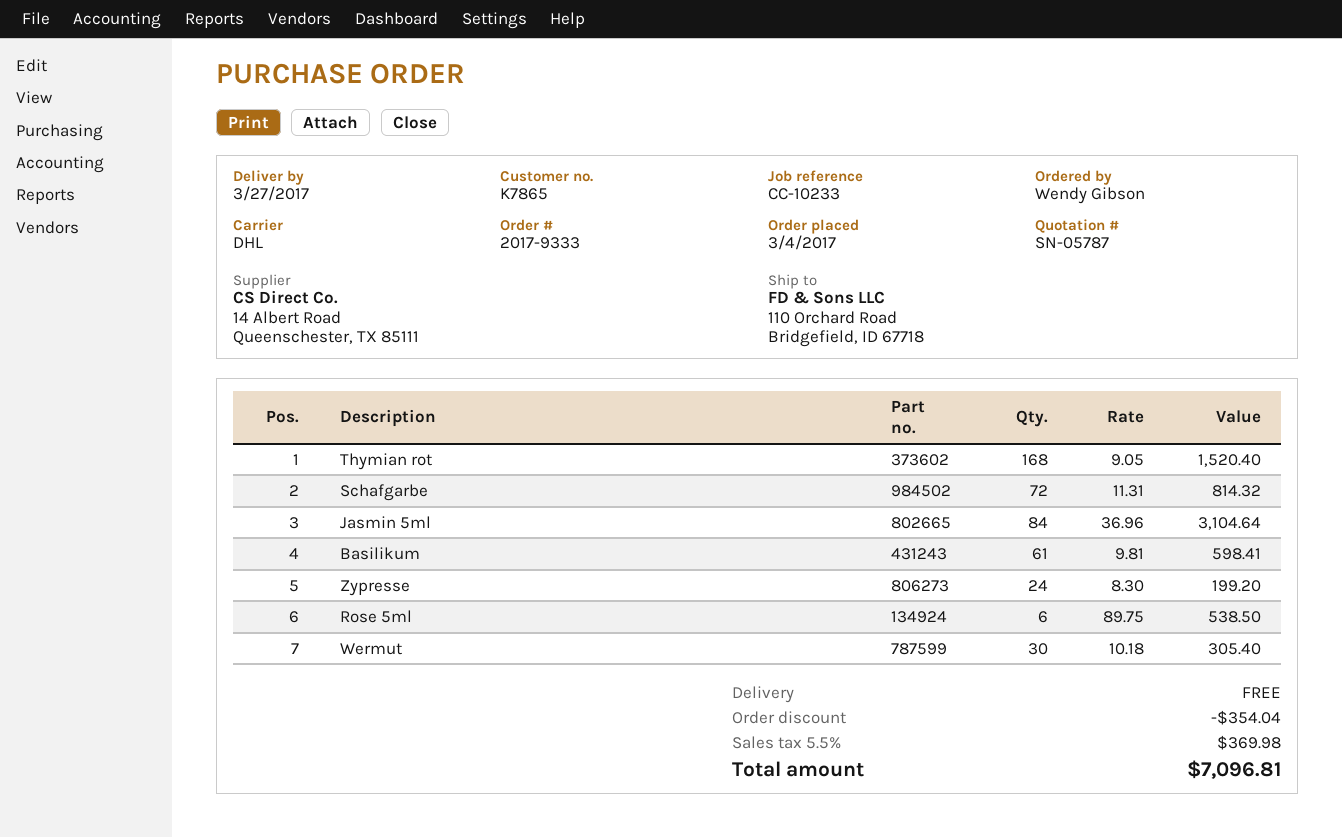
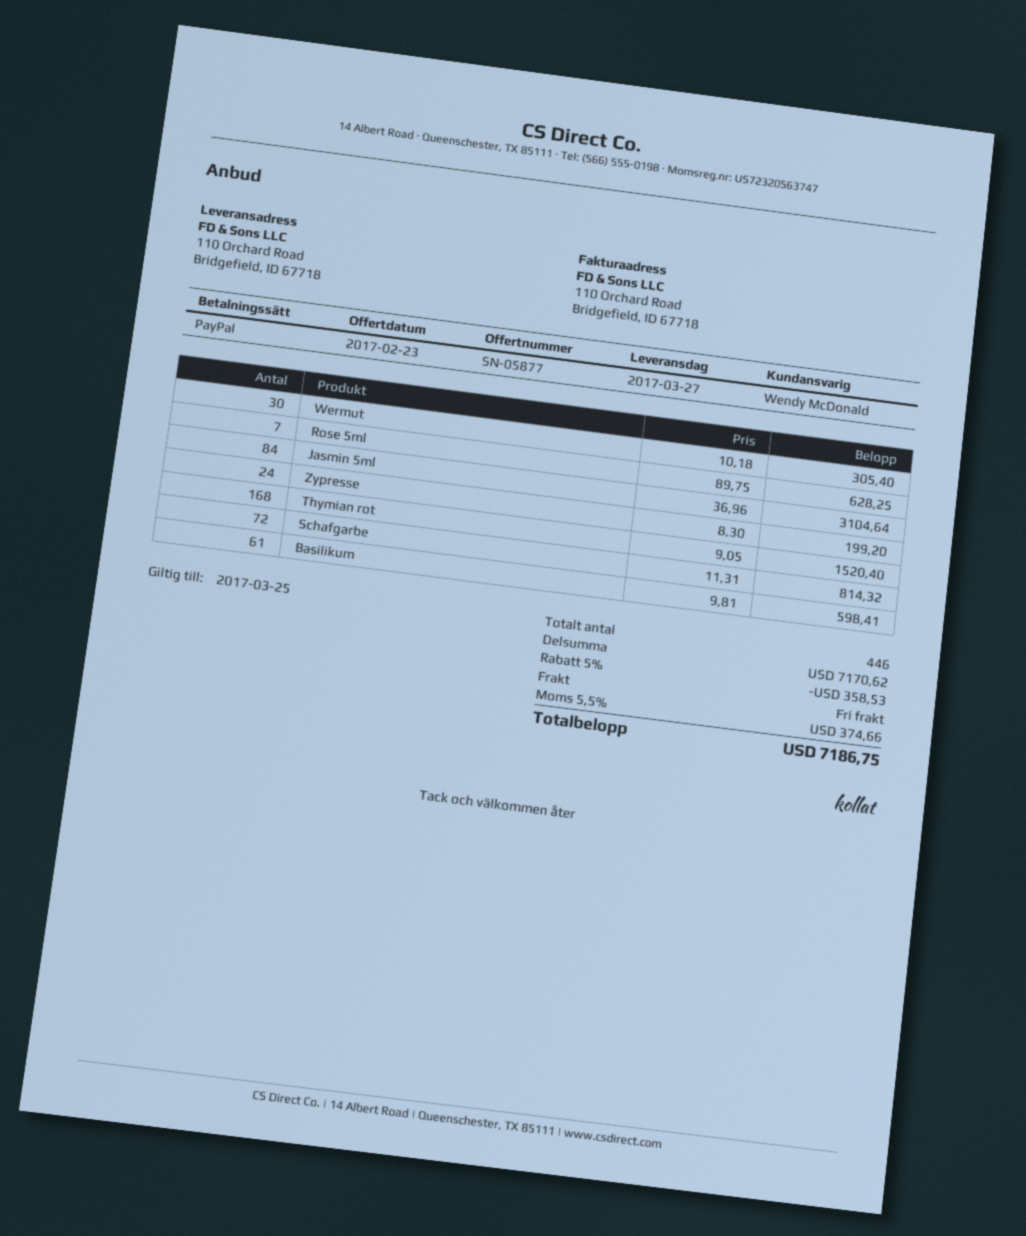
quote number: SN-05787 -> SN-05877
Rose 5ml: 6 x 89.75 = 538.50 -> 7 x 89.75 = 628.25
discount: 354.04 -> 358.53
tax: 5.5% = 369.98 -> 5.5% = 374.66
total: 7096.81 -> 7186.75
━━━━
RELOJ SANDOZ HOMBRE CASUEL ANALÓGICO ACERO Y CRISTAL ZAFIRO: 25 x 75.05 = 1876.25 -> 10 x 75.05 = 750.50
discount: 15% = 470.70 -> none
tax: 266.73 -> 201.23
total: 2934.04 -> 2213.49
━━━━
◆ **What to produce**: Look above for the line that contains "discount: 354.04 -> 358.53". Starting there, transcribe every line exactly until you have copied the line that contains "total: 7096.81 -> 7186.75".

◆ **Solved exercise**:
discount: 354.04 -> 358.53
tax: 5.5% = 369.98 -> 5.5% = 374.66
total: 7096.81 -> 7186.75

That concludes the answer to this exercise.